*** Dataset content ***
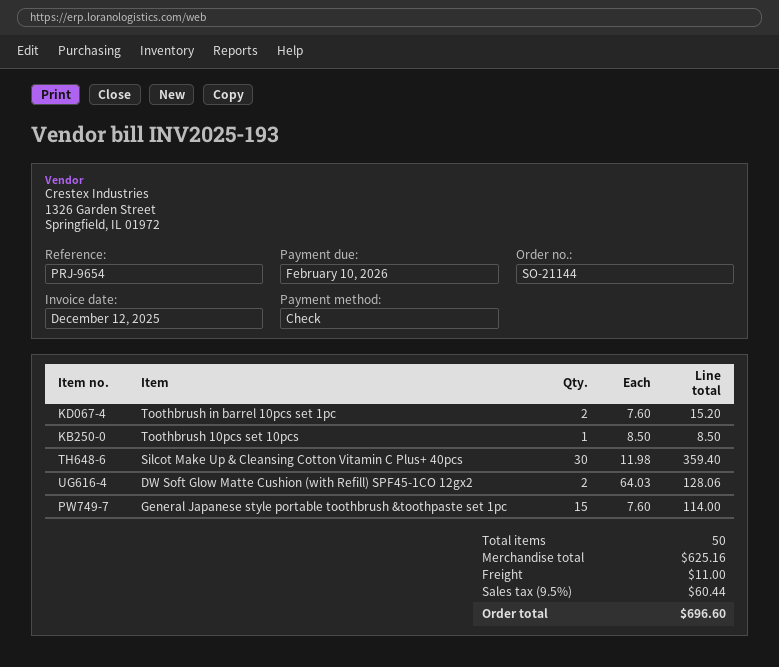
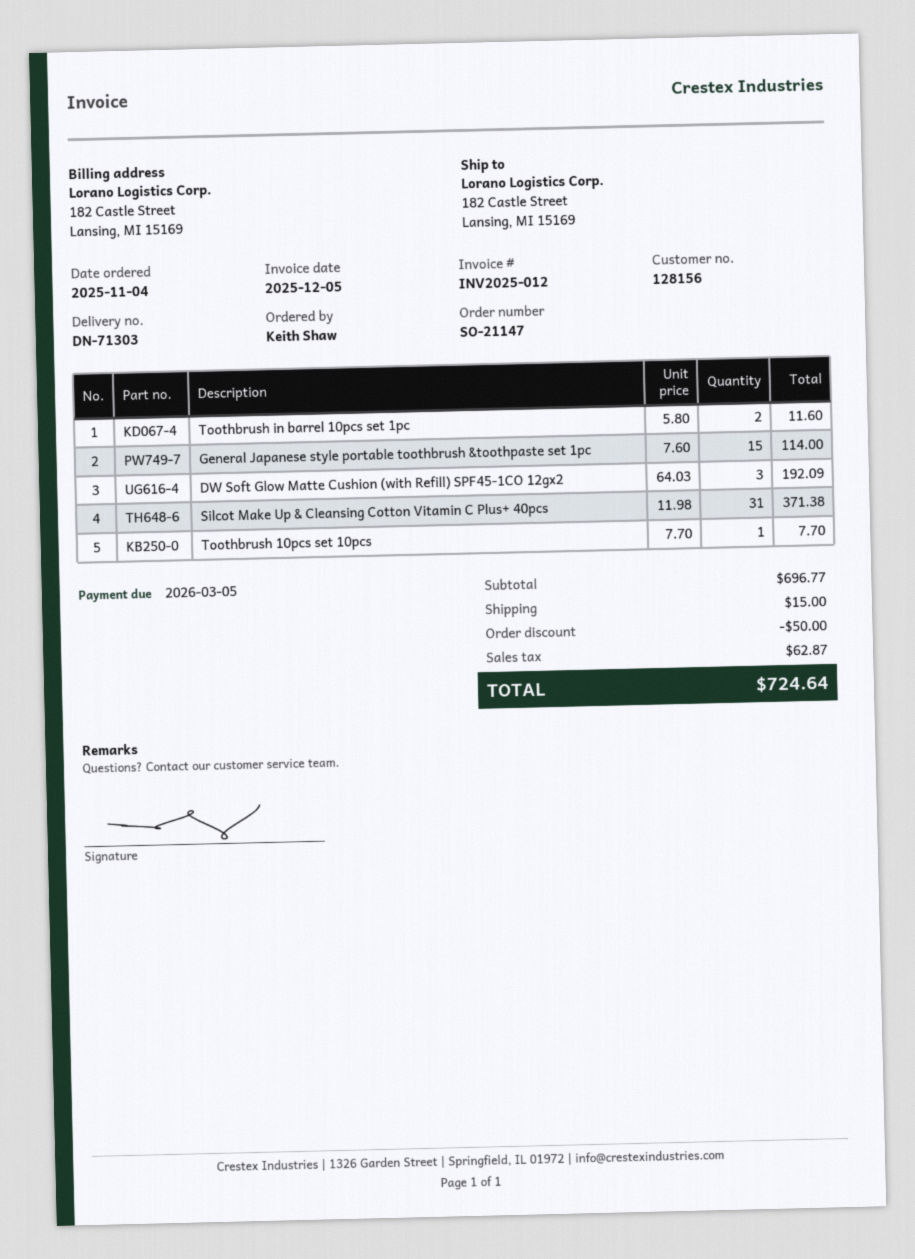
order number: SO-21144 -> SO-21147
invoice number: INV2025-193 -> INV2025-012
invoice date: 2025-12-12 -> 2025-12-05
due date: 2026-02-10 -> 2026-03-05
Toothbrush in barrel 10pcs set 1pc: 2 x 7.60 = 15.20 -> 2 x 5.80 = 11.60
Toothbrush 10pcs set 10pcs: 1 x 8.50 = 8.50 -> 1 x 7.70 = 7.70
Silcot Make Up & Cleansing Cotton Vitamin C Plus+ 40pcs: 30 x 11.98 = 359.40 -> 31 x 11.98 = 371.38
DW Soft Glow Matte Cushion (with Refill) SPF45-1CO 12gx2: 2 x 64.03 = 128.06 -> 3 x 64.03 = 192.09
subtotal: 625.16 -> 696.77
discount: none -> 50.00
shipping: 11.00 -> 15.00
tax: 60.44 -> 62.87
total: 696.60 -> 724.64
*** End of Dataset content ***
### Task item
The lines above that hold "date" are the result; show every one of them.

### Solution to this problem
invoice date: 2025-12-12 -> 2025-12-05
due date: 2026-02-10 -> 2026-03-05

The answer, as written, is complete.